Simultaneously, the father filed in this court a motion to expedite the appeal. On August 26, this court granted a temporary stay pending the receipt of briefs from the parties on the issue of the finality of the trial court’s August 11 order. On September 7, this court granted a stay of the circuit court’s August 11 and August 20 orders and expedited the appeal.

The Finality of the August 11 and August 20 Orders

We hold that the Montgomery Circuit Court’s August 11 and August 20 orders meet the requirements of final judgments from which an appeal will lie. We therefore necessarily conclude that the orders were not pendente lite orders.

In Rich v. Rich, 887 So.2d 289 (Ala.Civ.App.2004) (Murdock, J., with one Judge concurring and one Judge concurring in the result), this court explained the distinction between a pendente lite custody award and a custody award that, for lack of a better term, might be called a “trial” or “experimental” custody arrangement, made by the trial court in an attempt to “make it possible to base any subsequent change in custody on the history of the parties’ relationships that developed during th[e] [trial] period.” 887 So.2d at 300.

In Rich, the trial court had entered a series of what it termed “temporary” custody orders in an attempt to determine which of the two parents — both of whom had medical conditions potentially affecting their parenting abilities, and one of whom had a history of substance abuse — would be the more fit custodian. This court was called upon to determine whether any of the so-called “temporary” custody orders was a final judgment — rather than a mere pendente lite order — for purposes of applying the Ex parte McLendon, 455 So.2d 863 (Ala.1984), presumption to a custody-modification request.

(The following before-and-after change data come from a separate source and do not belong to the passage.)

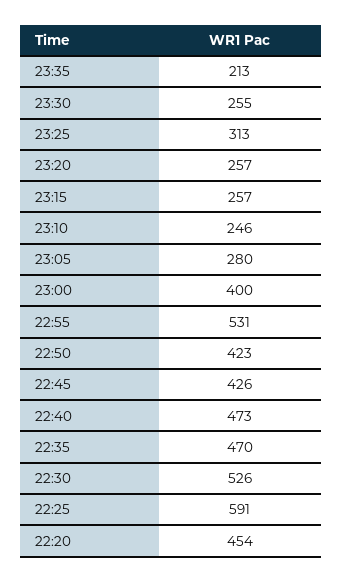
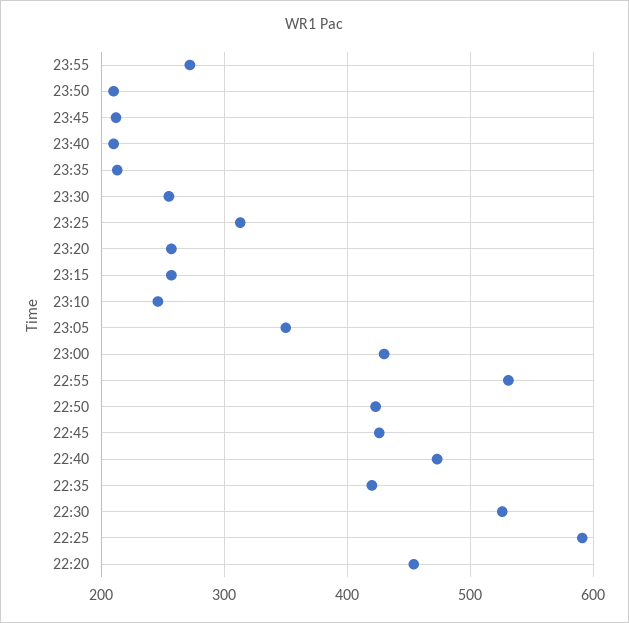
23:05: 280 -> 350
23:00: 400 -> 430
22:35: 470 -> 420
23:55: none -> 270
23:50: none -> 210
23:45: none -> 210
23:40: none -> 210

Relying on the opinion of our supreme court in Ex parte J.P., 641 So.2d 276 (Ala.1994), this court in Rich first explained that all custody orders are “temporary” in the sense that they are modifiable under appropriate circumstances. Thus, we said, the use of the term “temporary custody” is not helpful in deciding whether a particular custody order constitutes a final judgment. Instead, this court pointed out that the pertinent inquiry is whether a custody award is a pendente lite order — which is effective only during the pendency of the litigation and is usually replaced by the entry of a final judgment at the end of the litigation — or whether a custody award is a “custody order” — which is final (and therefore appealable) until one of the parties succeeds in a request to modify the order.

“The phrase ‘pendente lite’ is Latin for ‘while the action is pending.’ Black’s Law Dictionary 1154 (7th ed.1999). The manner in which pendente lite child-custody orders are treated allows trial courts, in making their final determinations of custody, to take into consideration developments that occur 'pending the litigation — that is, developments in the lives of the parties and the child that naturally occur during the unavoidable gap in time between the filing of an action and the time when the parties are ready for, and the court can schedule, a final hearing in the normal course of our judicial process.”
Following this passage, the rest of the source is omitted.